Healthy School Lunch Tips for the Little Ones
School’s officially back in and well underway! Raise your hand if you are a parent with kids in school, who struggles with making lunches? It can be a daunting task: not only trying to find foods those little ones will actually eat, but items that will fit within school guidelines (i.e. nut-free, litter-less, etc.). As a parent, you also want to ensure you’re sending your kiddos out the door with a lunch that is jam-packed with vitamins, minerals, and nutrients to sustain them for their long school day.
Healthy school lunches can be a challenge; however, it is achievable! Below are some go-to ideas when it comes to packing those brown bags up.
Focus on the Four Food Groups
When packing your kiddos lunch, balance is key. Before anything else, make sure you have covered your four basic food groups (dairy, fruits and veggies, proteins, and whole grains); unless your child suffers from a specific food allergy that does not allow you to do so. There are many different options you can choose from when it comes to all four food groups, here are some examples:
- Fruit and Veggies: you can go fresh, frozen, canned, pureed (e.g. applesauce), or baked (think apple chips or kale chips … yum!).
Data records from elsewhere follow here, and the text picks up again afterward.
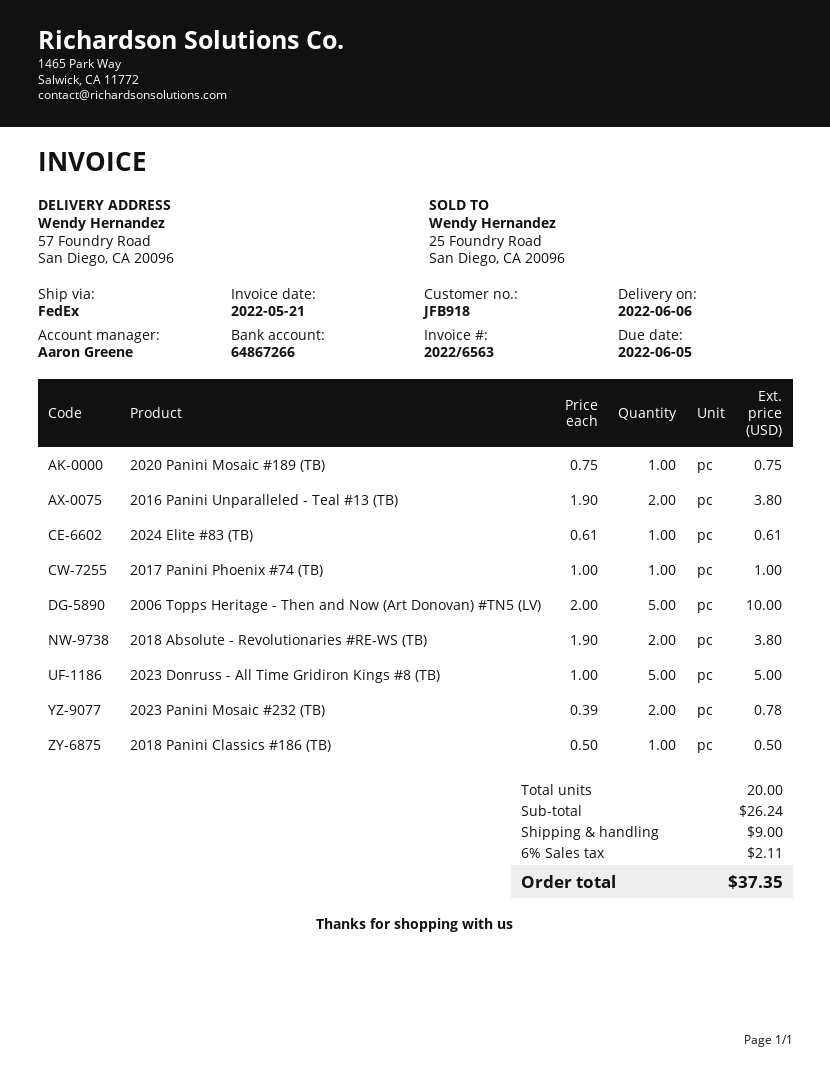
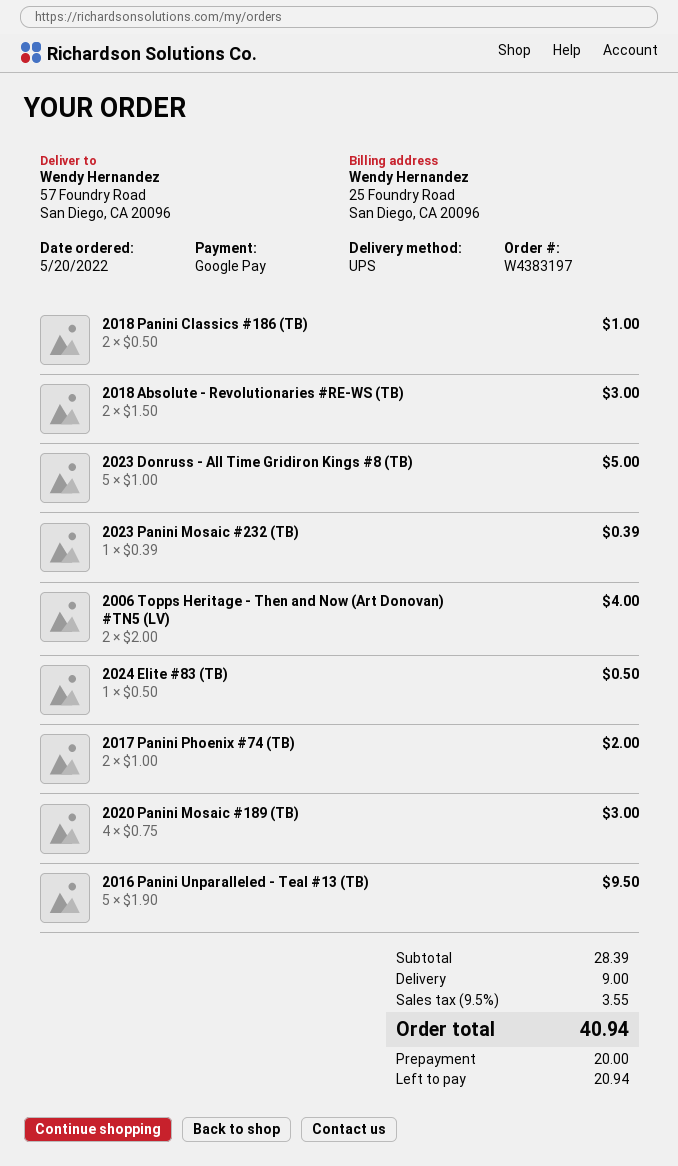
shipping method: FedEx -> UPS
2020 Panini Mosaic #189 (TB): 1 x 0.75 = 0.75 -> 4 x 0.75 = 3.00
2016 Panini Unparalleled - Teal #13 (TB): 2 x 1.90 = 3.80 -> 5 x 1.90 = 9.50
2024 Elite #83 (TB): 1 x 0.61 = 0.61 -> 1 x 0.50 = 0.50
2017 Panini Phoenix #74 (TB): 1 x 1.00 = 1.00 -> 2 x 1.00 = 2.00
2006 Topps Heritage - Then and Now (Art Donovan) #TN5 (LV): 5 x 2.00 = 10.00 -> 2 x 2.00 = 4.00
2018 Absolute - Revolutionaries #RE-WS (TB): 2 x 1.90 = 3.80 -> 2 x 1.50 = 3.00
2023 Panini Mosaic #232 (TB): 2 x 0.39 = 0.78 -> 1 x 0.39 = 0.39
2018 Panini Classics #186 (TB): 1 x 0.50 = 0.50 -> 2 x 0.50 = 1.00
subtotal: 26.24 -> 28.39
tax: 6% = 2.11 -> 9.5% = 3.55
total: 37.35 -> 40.94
The opportunities are endless!
- Protein: Deli meats and beans, hard-boiled eggs (if there are no restrictions at your school), or even grilled/baked chicken are some strong options.
- Dairy: There are plenty of yogurt and cheese food items to reach for, ones that can please even the pickiest of eaters.
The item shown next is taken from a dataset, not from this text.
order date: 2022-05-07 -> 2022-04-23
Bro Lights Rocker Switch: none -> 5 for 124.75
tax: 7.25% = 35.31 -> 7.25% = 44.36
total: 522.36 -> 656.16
- Whole grains: From sandwich bread, to pitas, tortillas, or even pastas; whole grains, at times, can be the sustainable portion of your child’s lunchbox.
Limit Processed Snacks
Yes, it is easy and convenient to grab boxed snacks at the grocery store and simply throw them in your kids lunch; however, these food items tend to be high in sugar, saturated fats, sodium, and won’t help to keep your kids’ energy up throughout the day because they also lack key nutrients children require. Not to mention, they are also far more expensive then if you made something at home. Replace processed fruit candy snacks with some homemade fruit leather; ditch store-bought cookie snacks with no bake energy bites; and add a little veggie and fruit flare to your children’s lunch with ants on a log.
For those parents who have nut-restriction school guidelines when packing lunches, some snack recipes that require peanut butter can be replaced with alternative spread substitutes, including cream cheese, sunflower seed butter, and others. Review the recipes (and substitute options), before making.